Alphalens - Performance analysis of predictive alpha factors

A previous post showcased a pre-release version of Alphalens

Algorithms rely on predictive factors for success. We call these factors alphas. Alphas express a predictive relationship between some given set of information and future returns. By applying this relationship to multiple stocks we can hope to generate an alpha signal and trade off of it. Alphalens is a Python package for performance analysis of alpha factors which can be used to create factor models and cross-sectional equity algos.

Analyzing your factors in Research first allows you to spend less time writing, running and analyzing backtests with Pyfolio. Consequently, this allows for faster iteration of ideas, and a final algorithm that you can be confident in. Building a rigorous workflow with Alphalens will make your strategies more robust and less prone to overfitting - things we look for when evaluating algorithms.
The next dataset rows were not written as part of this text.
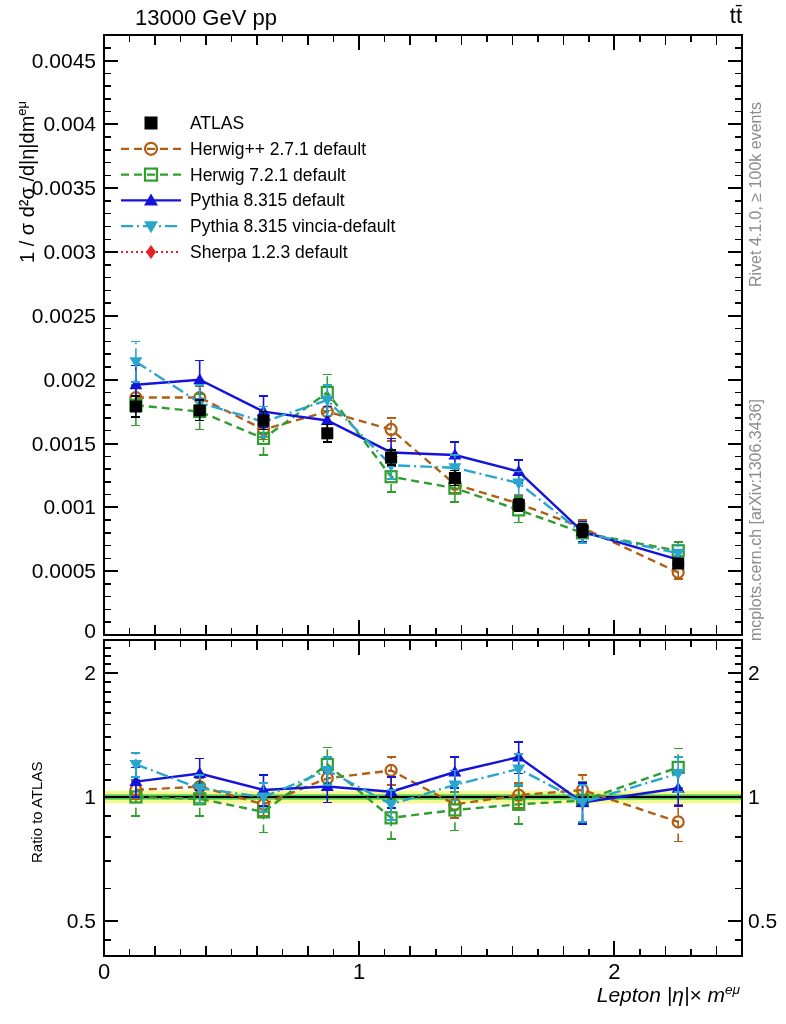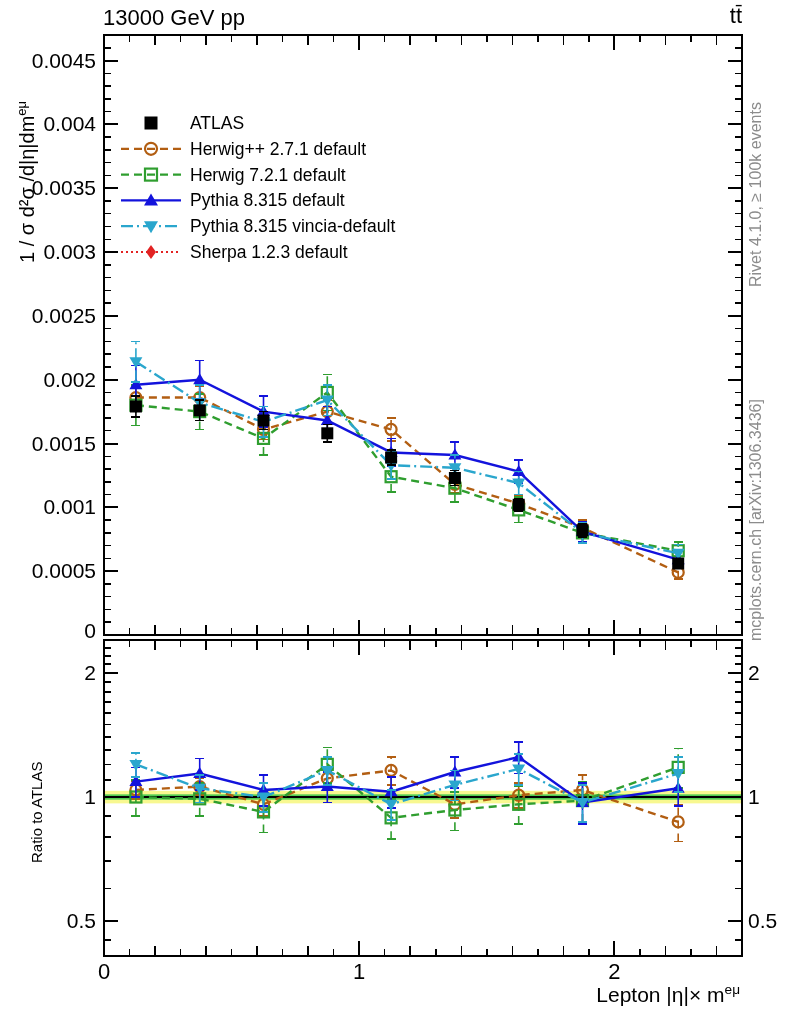"13000 GeV pp" .txt { margin-left: none -> 32px }
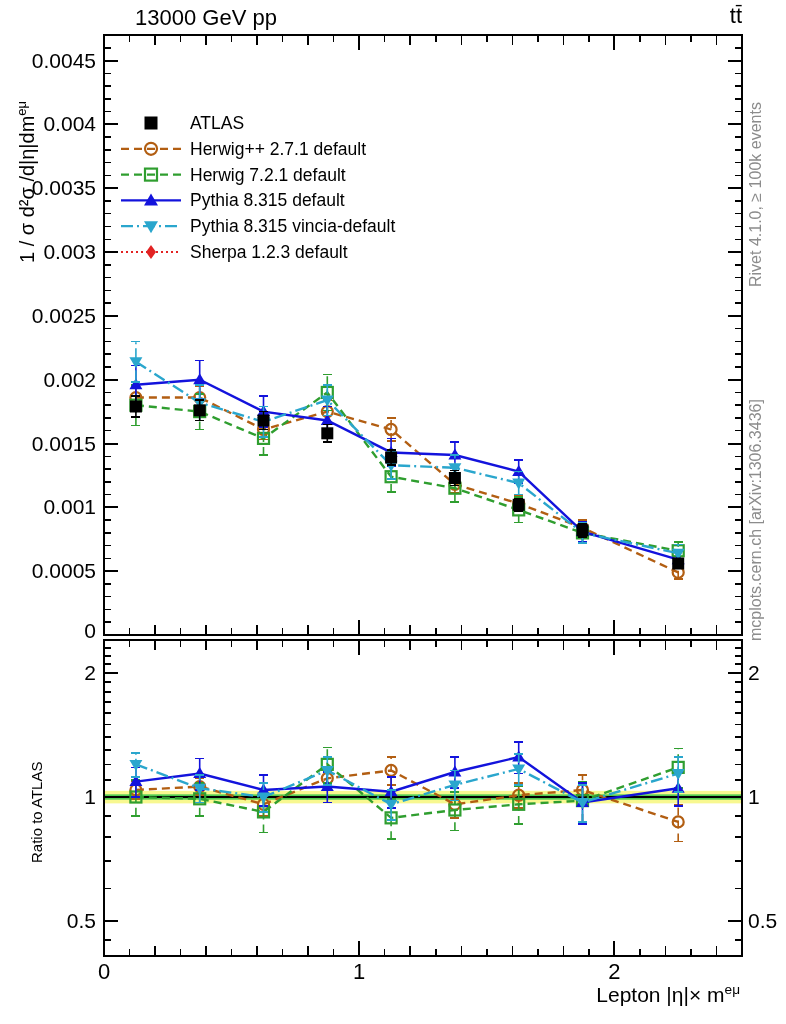"Lepton |η|× meμ" .xtitle { font-style: none -> italic }
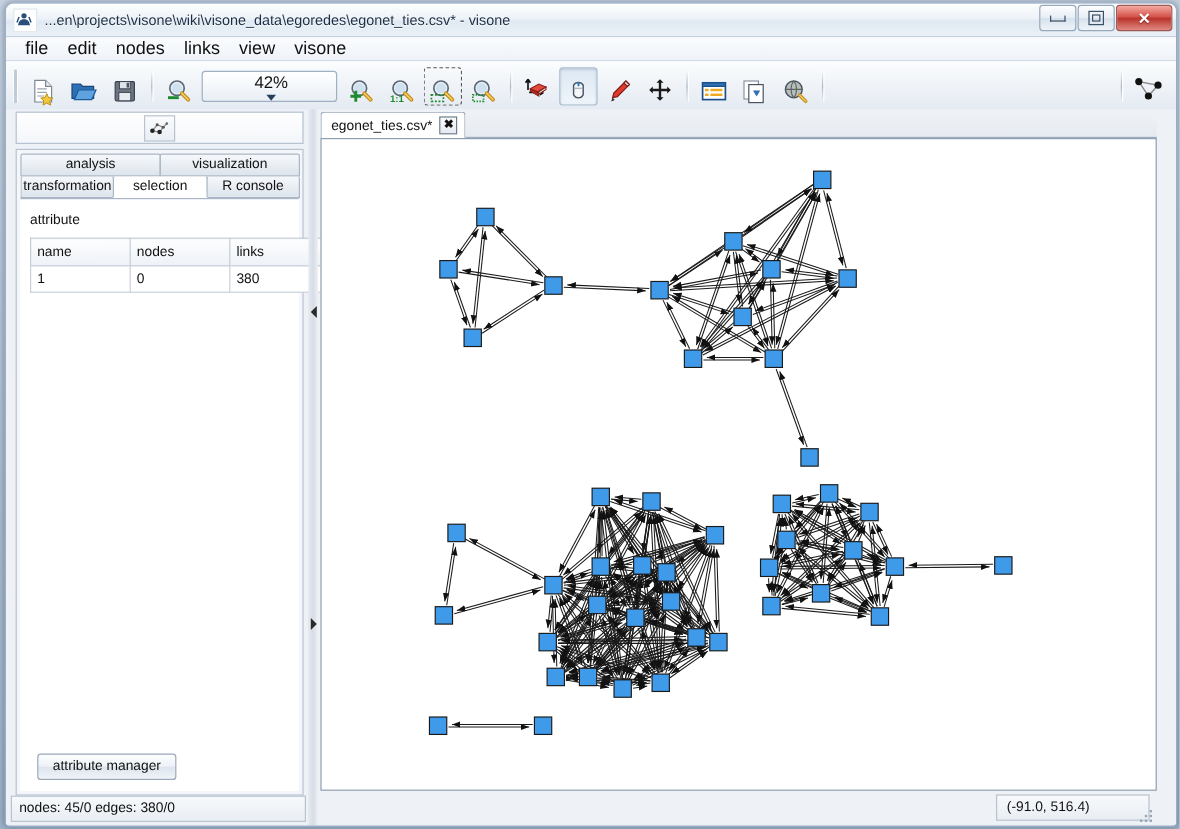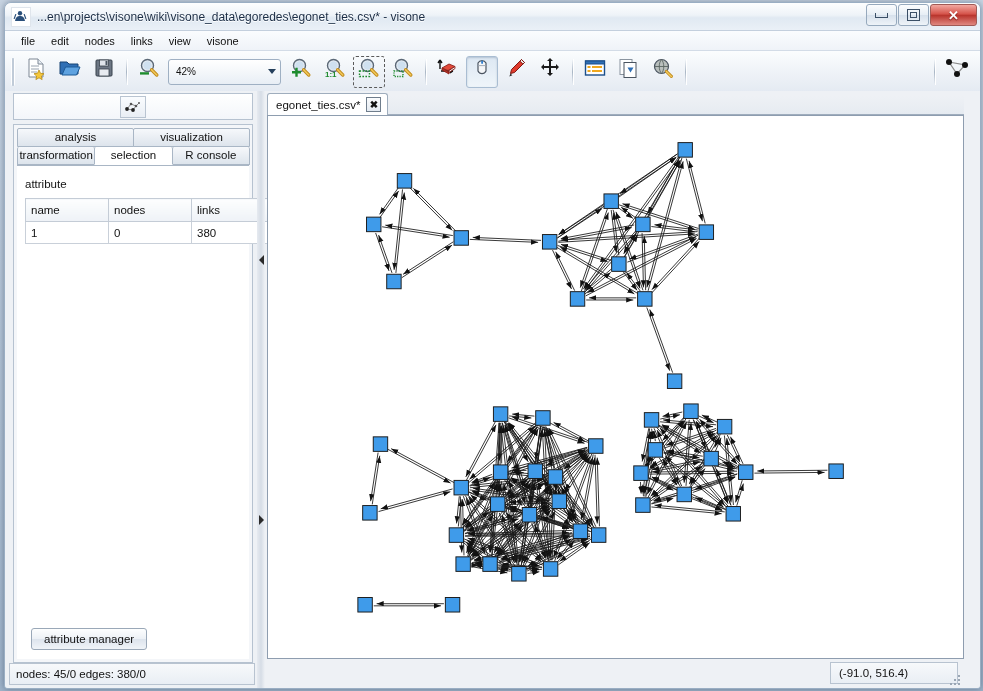"file" .menu-item { font-size: 11px -> 15px }
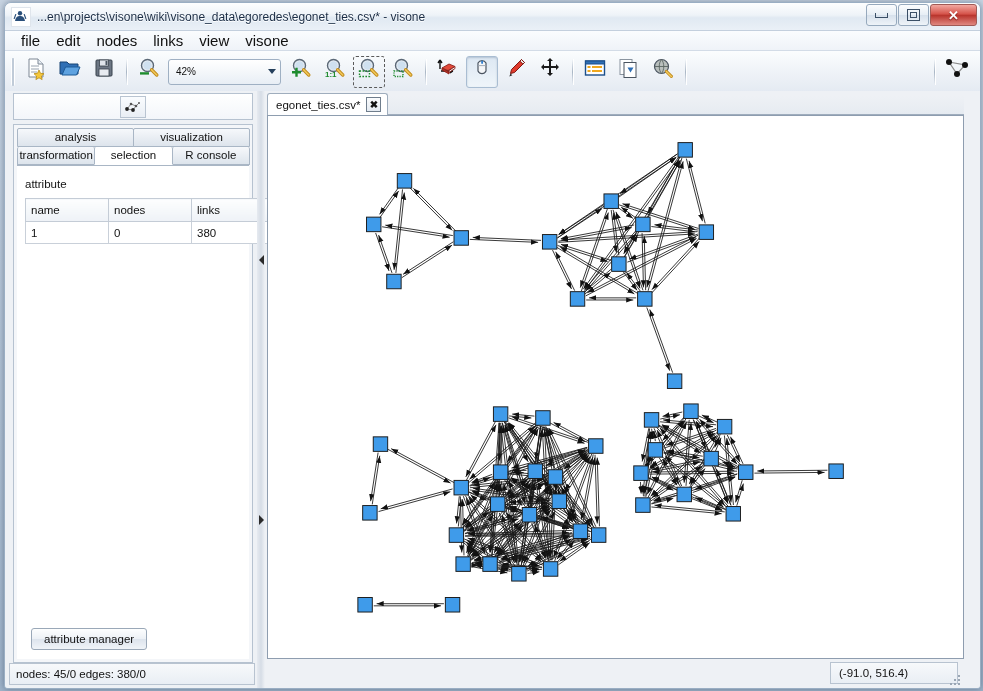"42%" .zoomcombo { flex-direction: none -> column; font-size: 10px -> 14px }
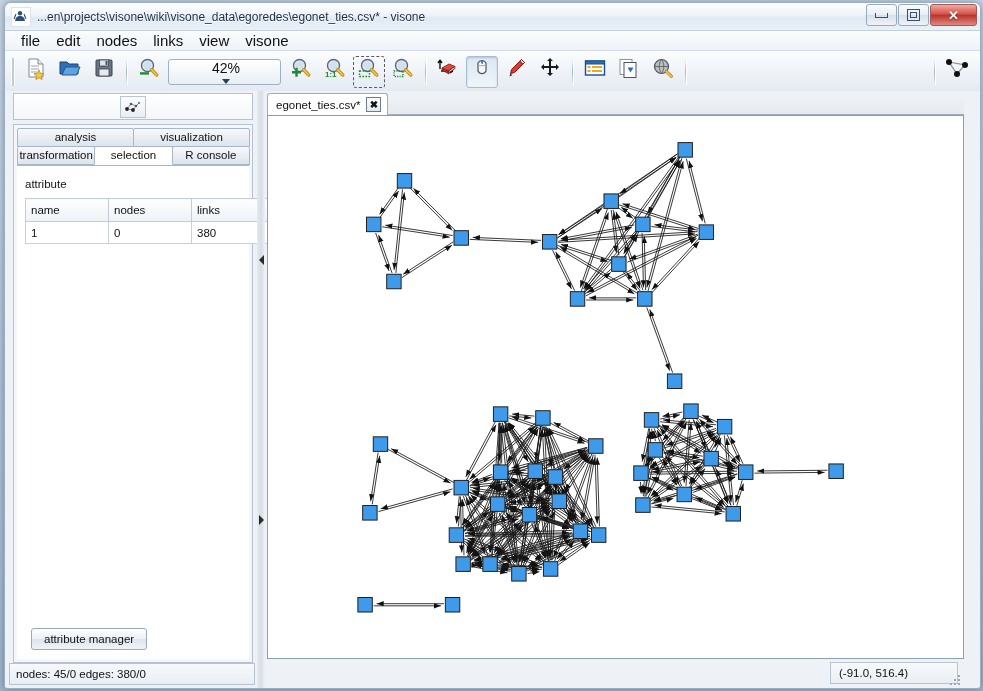"1:1" .tbbtn { align-items: flex-start -> flex-end }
Alphalens is only one part of the algorithm creation process. The main function of Alphalens is to surface the most relevant statistics and plots about a single alpha factor. This information can tell you if the alpha factor you found is predictive -- whether you have found an "edge." These statistics cover:

• Returns Analysis
• Information Analysis
• Turnover Analysis
• Group Analysis
• Event-style Analysis

Using Alphalens in Quantopian Research is pretty simple:

1. Define your pipeline alpha factors

class Momentum(CustomFactor):
inputs = [USEquityPricing.close]
window_length = 252
def compute(self, today, assets, out, close):
out[:] = close[-20] / close[0]


2. Create and run your pipeline

alpha_pipe = Pipeline(columns={'my_factor': Momentum()})
alphas = run_pipeline(alpha_pipe, start_date=start, end_date=end)


3. Get pricing data

assets = alphas.index.levels[1].unique()
pricing = get_pricing(assets, start, end + pd.Timedelta(days=30), fields="open_price")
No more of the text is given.